Enrichment via the DbContext

The db argument is a scoped DbContext you can query to flatten or enrichment an aggregate:

csharp
cdc.Map<Order>()
   .ToSink("meili", "orders")
   .UsingTransform(async (db, changes, ct) =>
   {
       var ids = changes.Select(c => c.GetPrimaryKey<int>()).ToList();
       var orders = await db.Set<Order>()
           .Where(o => ids.Contains(o.Id))
           .Include(o => o.Customer)
           .Include(o => o.Lines)
           .ToListAsync(ct);

       var docs = new Dictionary<DocumentKey, CdcDocument?>(orders.Count);
       foreach (var o in orders)
           docs[new DocumentKey(o.Id)] = new CdcDocument
           {
               ["customer"] = o.Customer?.Name,
               ["lineCount"] = o.Lines.Count,
           };
       return docs;
   });

TIP

A transform that queries db reads current database state, which may be newer than the change's LSN. If you must observe the exact post-change snapshot, project from the ChangeEvent instead and use REPLICA IDENTITY FULL.

Dependent tables

When a transform reads from a related table, changes to that table won't trigger a re-emit on their own. Declare the relationship with DependsOn(...) so Wallaby captures the related table and fans its changes out to synthetic updates of your entity:

csharp
cdc.Map<Product>()
   .ToSink("meili", "products")
   .DependsOn(p => p.Category)   // a referenced principal
   .DependsOn(p => p.Labels)     // a many-to-many / skip-navigation join table
   .UsingTransform(/* reads Category + Labels */);

The navigation is resolved against the EF model at startup; it must be a single one-hop navigation. A change to categories or the product_labels join table then re-emits the affected products through the same transform.

Scaling fan-out

A single change to a principal row can affect a large number of dependents (e.g. renaming a category with a million products). Wallaby keeps this bounded:

  • Consolidated lookups. All distinct keys changed for a dependent table in one transaction are resolved with a single IN (…) query per relationship.
  • Inline first page, offloaded tail. The first MaxBatchSize affected rows are re-emitted inline; if more remain, the rest is handed to a scoped backfill job that re-snapshots them asynchronously. This lets the trigger transaction be acknowledged immediately, so a huge fan-out never stalls replication.
  • Coalescing. Repeated changes to the same principal collapse into a single pending re-snapshot.
  • Same-transaction de-duplication. If a primary row is changed and one of its dependents changes in the same transaction, the row is emitted once (its own change wins — the transform already re-reads the dependent from current state).

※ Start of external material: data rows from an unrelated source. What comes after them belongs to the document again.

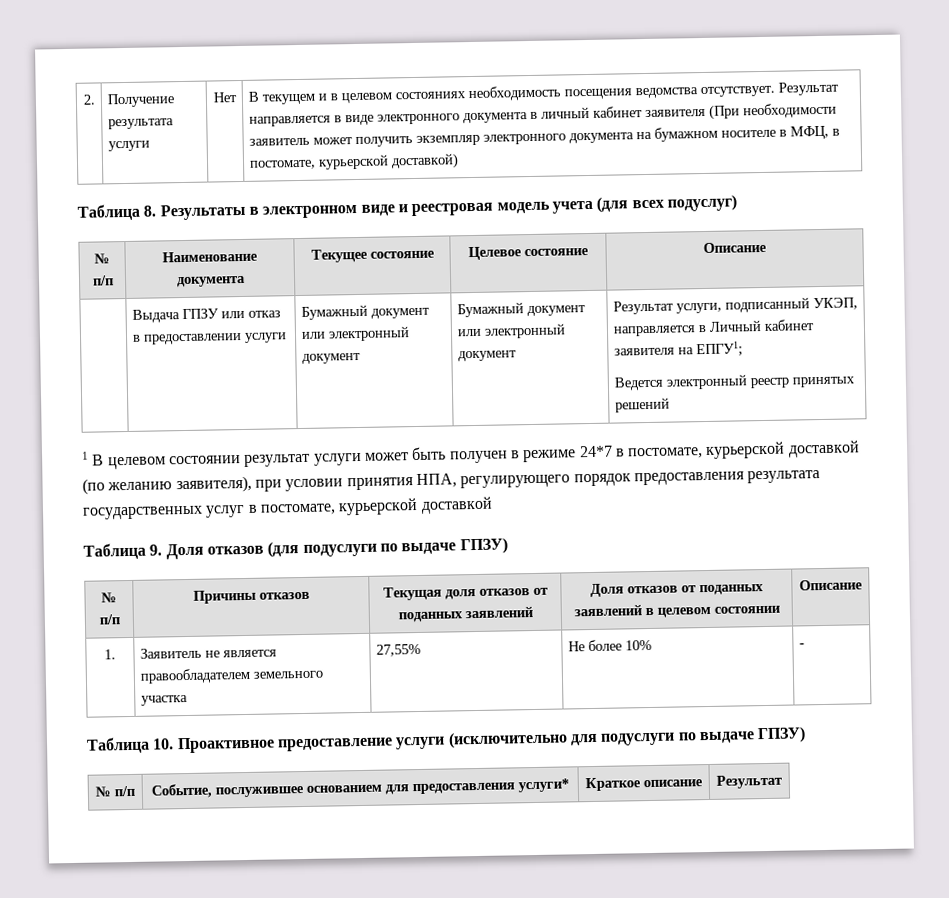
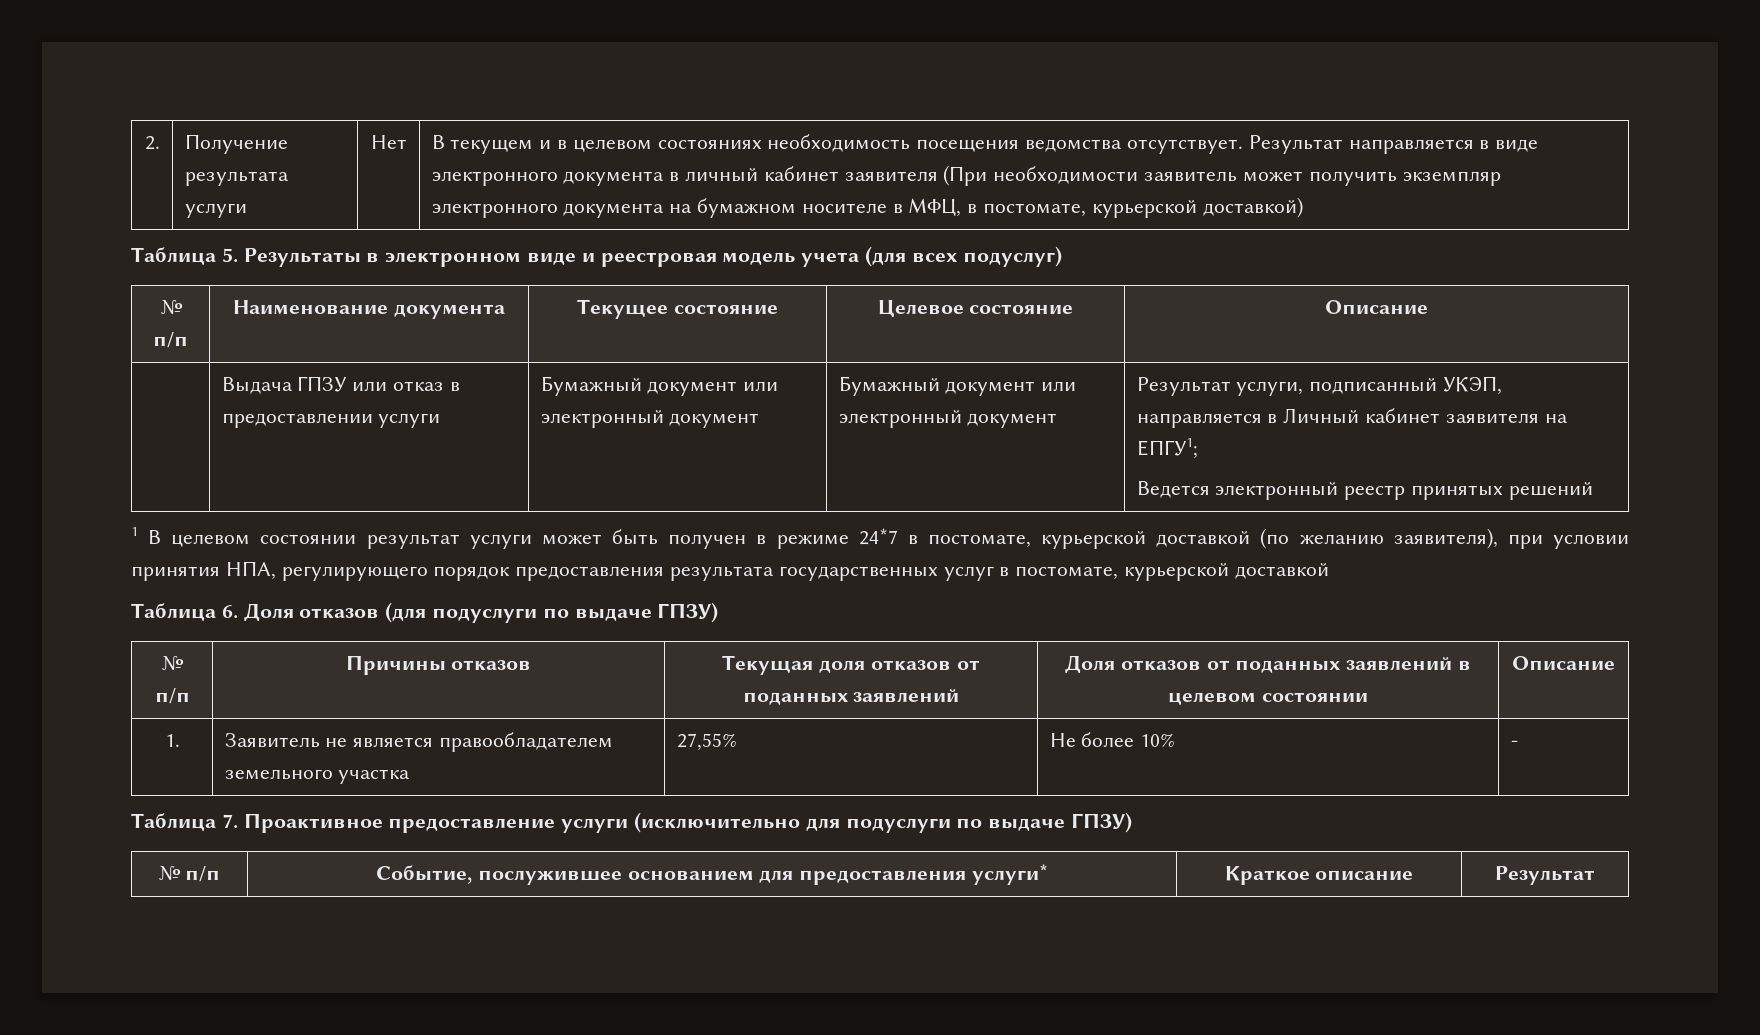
- Таблица 8. Результаты в электронном виде и реестровая модель учета (для всех подуслуг)
+ Таблица 5. Результаты в электронном виде и реестровая модель учета (для всех подуслуг)
- Таблица 9. Доля отказов (для подуслуги по выдаче ГПЗУ)
+ Таблица 6. Доля отказов (для подуслуги по выдаче ГПЗУ)
- Таблица 10. Проактивное предоставление услуги (исключительно для подуслуги по выдаче ГПЗУ)
+ Таблица 7. Проактивное предоставление услуги (исключительно для подуслуги по выдаче ГПЗУ)

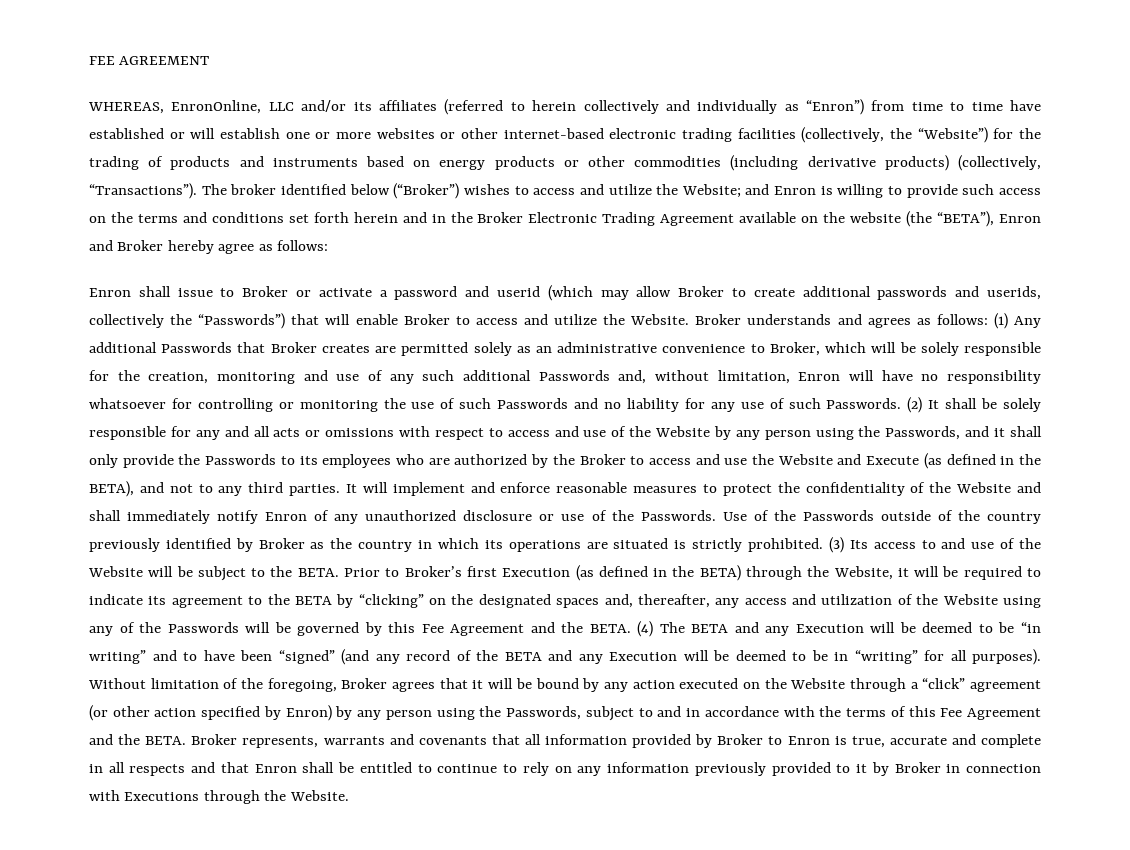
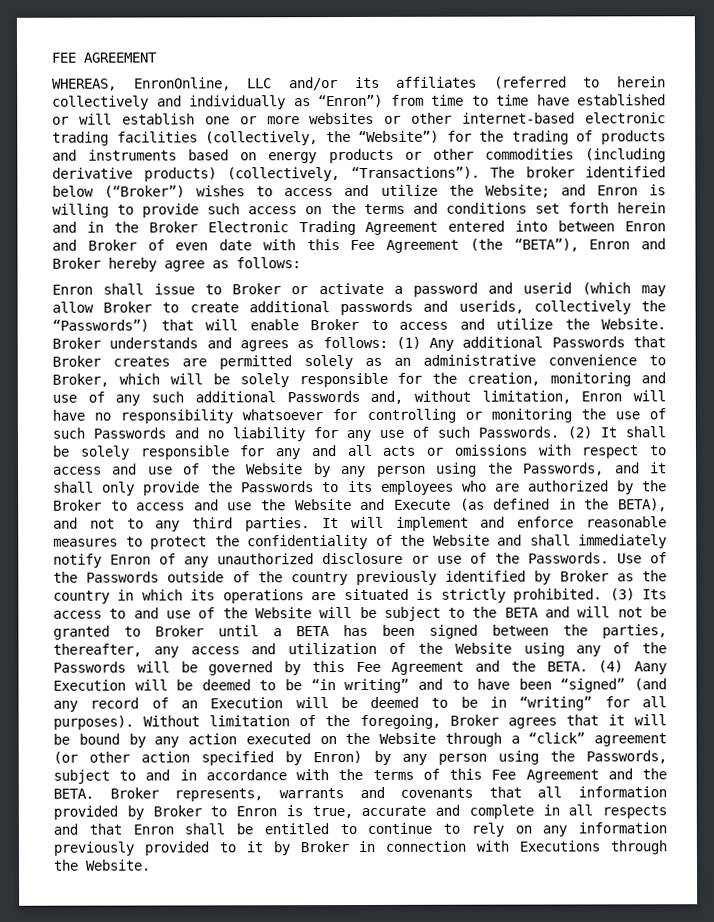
- The broker identified below (“Broker”) wishes to access and utilize the Website; and Enron is willing to provide such access on the terms and conditions set forth herein and in the Broker Electronic Trading Agreement available on the website (the “BETA”), Enron and Broker hereby agree as follows:
+ The broker identified below (“Broker”) wishes to access and utilize the Website; and Enron is willing to provide such access on the terms and conditions set forth herein and in the Broker Electronic Trading Agreement entered into between Enron and Broker of even date with this Fee Agreement (the “BETA”), Enron and Broker hereby agree as follows:
- (3) Its access to and use of the Website will be subject to the BETA. Prior to Broker’s first Execution (as defined in the BETA) through the Website, it will be required to indicate its agreement to the BETA by “clicking” on the designated spaces and, thereafter, any access and utilization of the Website using any of the Passwords will be governed by this Fee Agreement and the BETA.
+ (3) Its access to and use of the Website will be subject to the BETA and will not be granted to Broker until a BETA has been signed between the parties, thereafter, any access and utilization of the Website using any of the Passwords will be governed by this Fee Agreement and the BETA.
- (4) The BETA and any Execution will be deemed to be “in writing” and to have been “signed” (and any record of the BETA and any Execution will be deemed to be in “writing” for all purposes).
+ (4) Aany Execution will be deemed to be “in writing” and to have been “signed” (and any record of an Execution will be deemed to be in “writing” for all purposes).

The offloaded tail is therefore eventually consistent: for a wide fan-out, the bulk of the re-index lands shortly after the trigger commits rather than in commit order with it. Sinks must be idempotent (upsert by id) and support at-least-once delivery.

Document id and backfill version

  • KeyedBy(p => p.Code) overrides the document id (defaults to the source primary key).
  • WithBackfillVersion("v2") triggers an automatic re-backfill of just that entity when the string changes, bump it whenever you change a transform's output shape. See Backfill.

Per-row scoping

When the enrichment context or the destination depends on the row's own data (e.g. a TenantId), see Multi-tenancy for ScopedBy / UseScopedContext / ScopedDestination.